MTG’s Uniparty contention also reflects dual motives. In part she is simply echoing Trump’s weird but useful contention that he’s an “outsider” battling a Deep-State Establishment that secretly controls both parties, which is pretty rich since he dominates the GOP like Genghis Khan dominated the Golden Horde. But there is a marginally more legitimate sense in which key elements of the two parties really are in line with each other on isolated issues that happen to obsess Greene, such as aid to Ukraine. If you are a hammer, as the saying goes, everything looks like a nail.
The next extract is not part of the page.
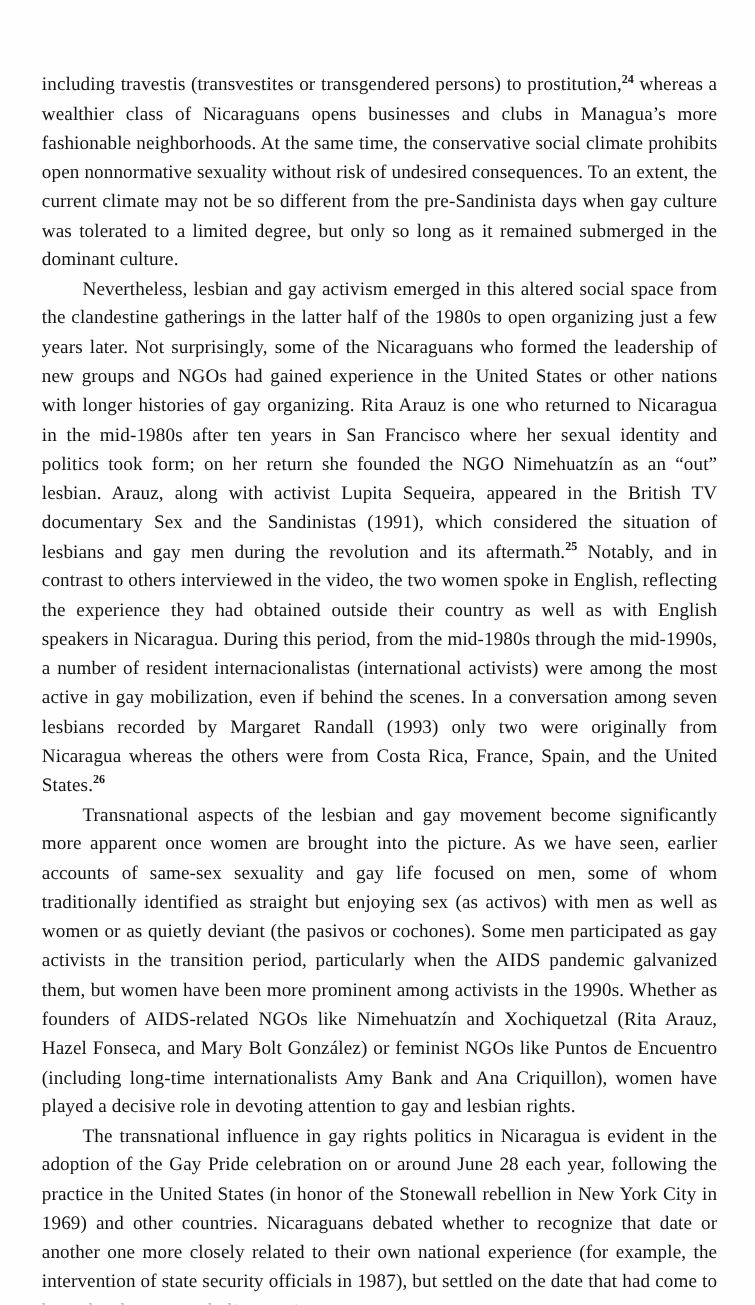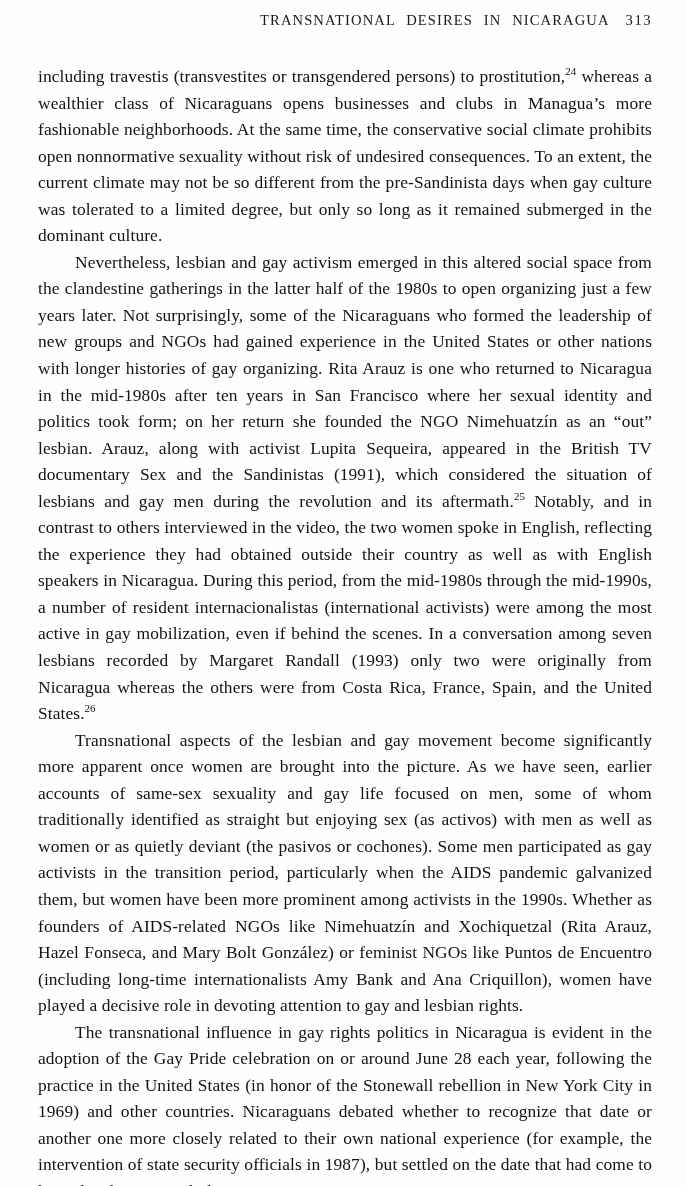"TRANSNATIONAL DESIRES IN NICARAGUA 313" div.running-header { html: <div> <span>TRANSNATIONAL DESIRES IN NICARAGUA</span><span>313</span> </div> -> none }
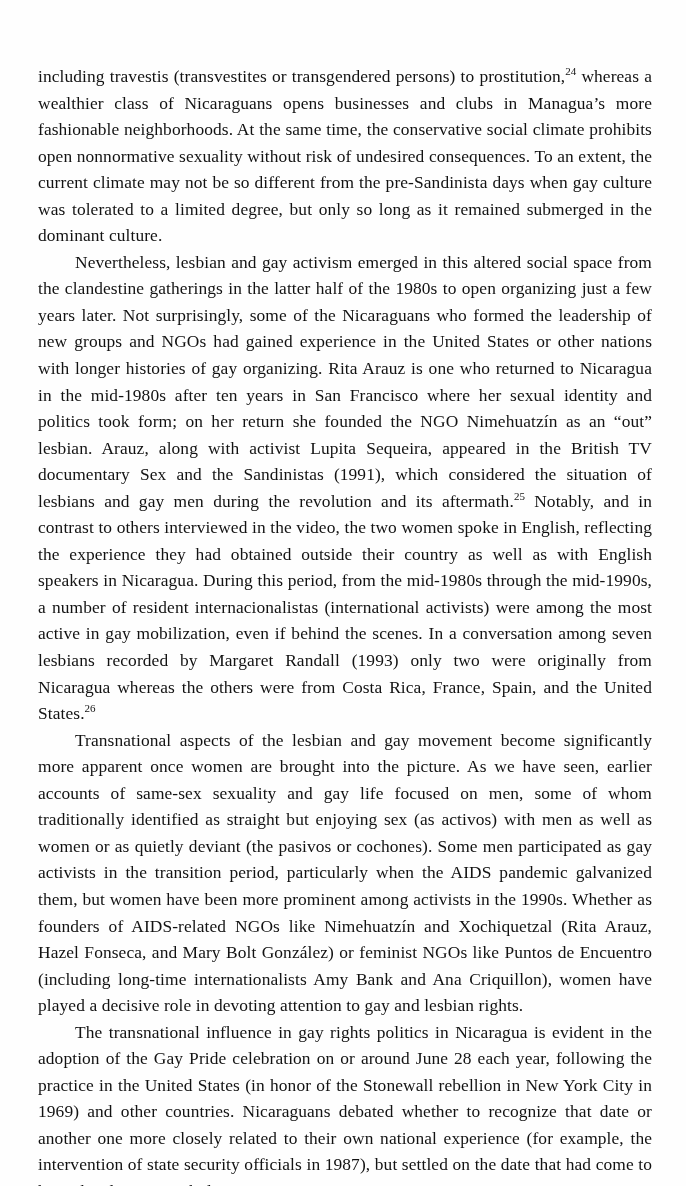"24" sup { font-weight: none -> bold }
The same is true of other implicit Uniparty claims, particularly those made by progressive pro-Palestinian protesters who adamantly argue that the need to smite “Genocide Joe” Biden for his pro-Israel policies outweighs all the reasons it might be a bad idea to help Trump return to the White House (including the fact that Trump is palpably indifferent to Palestinian suffering). If the two parties do not appear to differ on your overriding issue, then the fundamental reality of polarization can fade into irrelevance.
So we’re likely to hear more Uniparty talk even as Democrats and Republicans head toward another highly fractious election with very high stakes attributable to their differences.